= Beginning of Section =
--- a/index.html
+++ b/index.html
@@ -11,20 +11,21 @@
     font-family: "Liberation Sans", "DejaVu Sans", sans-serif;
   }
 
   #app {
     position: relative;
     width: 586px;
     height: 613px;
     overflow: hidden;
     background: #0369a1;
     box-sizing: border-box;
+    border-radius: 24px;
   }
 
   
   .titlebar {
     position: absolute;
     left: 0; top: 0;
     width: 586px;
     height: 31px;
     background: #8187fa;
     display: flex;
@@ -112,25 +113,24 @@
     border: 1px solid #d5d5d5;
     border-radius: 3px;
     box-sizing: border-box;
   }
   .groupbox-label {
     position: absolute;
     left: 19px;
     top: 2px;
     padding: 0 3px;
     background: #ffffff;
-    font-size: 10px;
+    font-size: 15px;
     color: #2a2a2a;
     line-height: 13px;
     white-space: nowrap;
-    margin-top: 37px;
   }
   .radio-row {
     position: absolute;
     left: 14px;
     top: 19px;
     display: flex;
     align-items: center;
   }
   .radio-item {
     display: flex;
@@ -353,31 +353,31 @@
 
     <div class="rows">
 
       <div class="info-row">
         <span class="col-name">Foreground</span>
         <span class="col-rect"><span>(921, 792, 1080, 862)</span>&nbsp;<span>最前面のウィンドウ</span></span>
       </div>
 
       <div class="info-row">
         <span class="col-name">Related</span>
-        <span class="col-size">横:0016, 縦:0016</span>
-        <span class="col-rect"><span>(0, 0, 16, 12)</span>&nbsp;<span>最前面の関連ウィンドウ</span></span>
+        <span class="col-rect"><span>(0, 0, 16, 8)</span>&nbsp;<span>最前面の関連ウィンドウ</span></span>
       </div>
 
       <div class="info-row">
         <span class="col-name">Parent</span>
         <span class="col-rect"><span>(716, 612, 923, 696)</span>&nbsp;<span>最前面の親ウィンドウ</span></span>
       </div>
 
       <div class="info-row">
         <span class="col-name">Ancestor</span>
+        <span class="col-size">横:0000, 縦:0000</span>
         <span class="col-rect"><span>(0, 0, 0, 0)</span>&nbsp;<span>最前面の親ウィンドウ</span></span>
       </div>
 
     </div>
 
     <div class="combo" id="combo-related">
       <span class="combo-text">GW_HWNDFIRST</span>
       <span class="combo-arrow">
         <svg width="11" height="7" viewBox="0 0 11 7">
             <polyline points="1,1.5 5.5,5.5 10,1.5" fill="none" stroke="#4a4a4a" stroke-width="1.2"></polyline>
= End of Section =
= Beginning of Section =
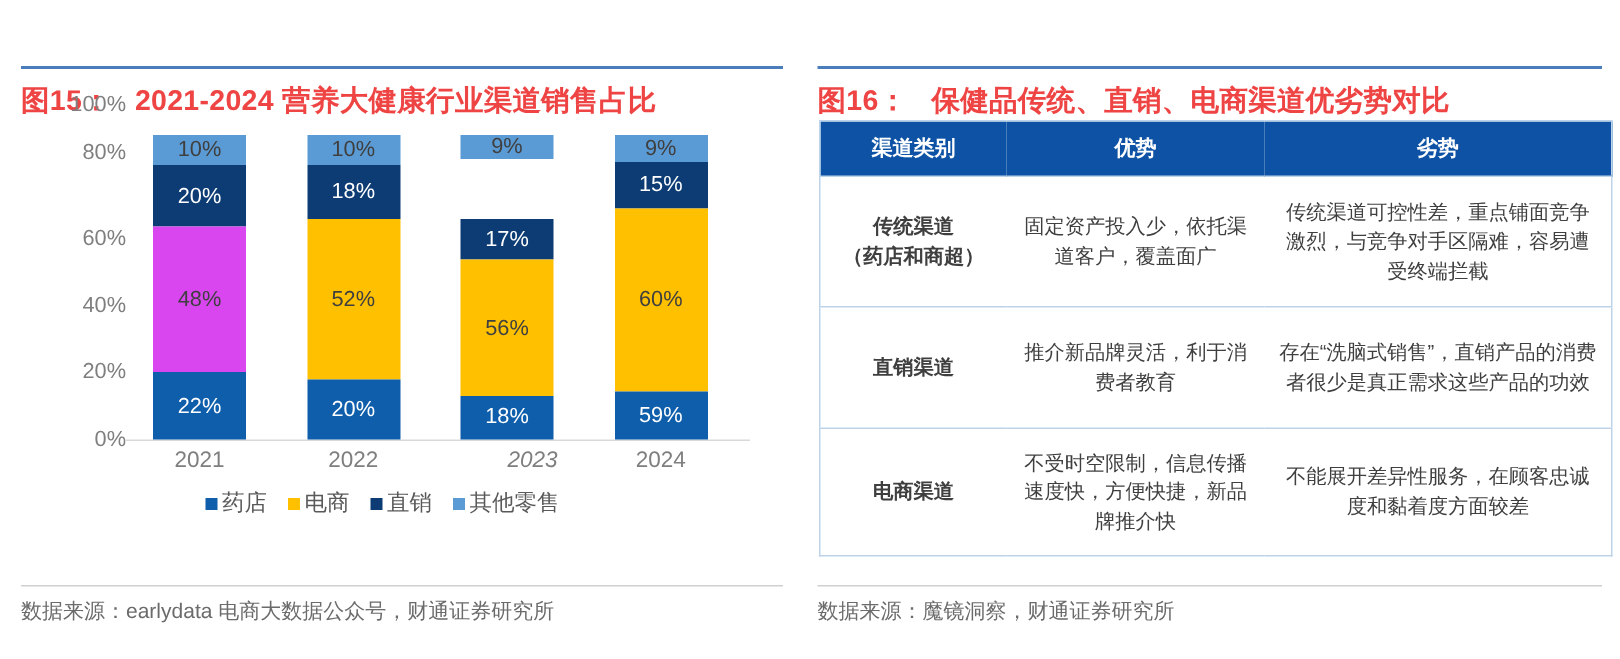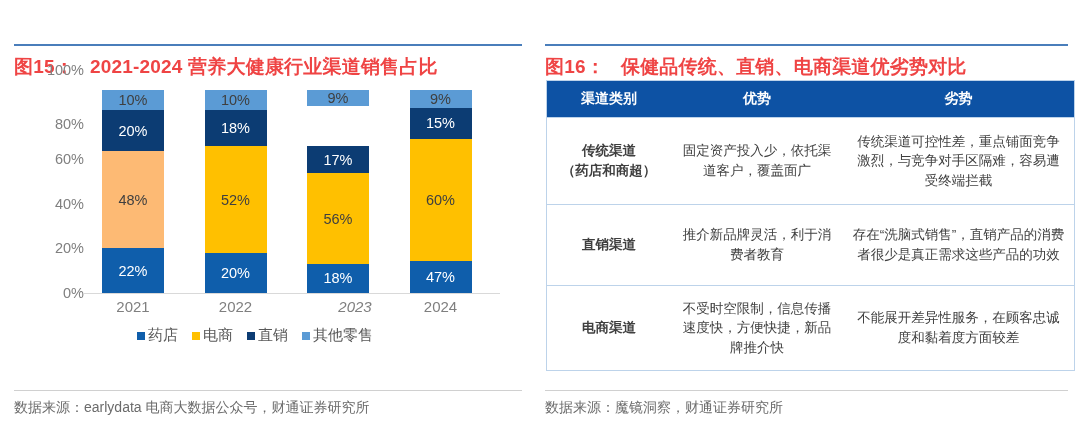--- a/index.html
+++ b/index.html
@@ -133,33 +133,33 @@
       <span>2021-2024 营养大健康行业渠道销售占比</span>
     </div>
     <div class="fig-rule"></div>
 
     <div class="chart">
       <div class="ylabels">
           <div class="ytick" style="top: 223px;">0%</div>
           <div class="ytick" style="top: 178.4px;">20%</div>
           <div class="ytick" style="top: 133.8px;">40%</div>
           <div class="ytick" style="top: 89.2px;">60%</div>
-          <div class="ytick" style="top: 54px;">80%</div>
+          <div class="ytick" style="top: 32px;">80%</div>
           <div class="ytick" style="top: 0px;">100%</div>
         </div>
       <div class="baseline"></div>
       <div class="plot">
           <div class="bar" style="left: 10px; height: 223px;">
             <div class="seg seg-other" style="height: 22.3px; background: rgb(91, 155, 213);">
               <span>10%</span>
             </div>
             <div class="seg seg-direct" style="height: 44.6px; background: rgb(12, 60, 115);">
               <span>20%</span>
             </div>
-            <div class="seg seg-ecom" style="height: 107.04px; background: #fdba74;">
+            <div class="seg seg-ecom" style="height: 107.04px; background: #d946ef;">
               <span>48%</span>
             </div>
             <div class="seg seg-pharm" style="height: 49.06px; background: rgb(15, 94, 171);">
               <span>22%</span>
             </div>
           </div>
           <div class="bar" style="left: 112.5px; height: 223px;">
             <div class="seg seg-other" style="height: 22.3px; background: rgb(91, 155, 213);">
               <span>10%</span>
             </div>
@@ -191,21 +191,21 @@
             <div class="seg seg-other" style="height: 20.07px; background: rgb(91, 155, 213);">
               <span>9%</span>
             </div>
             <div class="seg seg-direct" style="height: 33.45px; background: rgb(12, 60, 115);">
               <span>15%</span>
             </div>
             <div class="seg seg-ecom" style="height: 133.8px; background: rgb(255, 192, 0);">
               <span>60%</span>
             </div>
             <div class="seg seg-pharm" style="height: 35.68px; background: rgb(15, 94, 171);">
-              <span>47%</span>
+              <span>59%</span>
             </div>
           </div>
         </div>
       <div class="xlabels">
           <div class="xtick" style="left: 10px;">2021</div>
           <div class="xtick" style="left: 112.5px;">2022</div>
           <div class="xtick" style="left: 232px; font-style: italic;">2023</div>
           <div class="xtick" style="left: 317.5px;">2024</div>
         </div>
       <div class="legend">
= End of Section =
_Work order_
Pull out each line of the entries that contains "ecom".

_Task output_
-            <div class="seg seg-ecom" style="height: 107.04px; background: #fdba74;">
+            <div class="seg seg-ecom" style="height: 107.04px; background: #d946ef;">
             <div class="seg seg-ecom" style="height: 133.8px; background: rgb(255, 192, 0);">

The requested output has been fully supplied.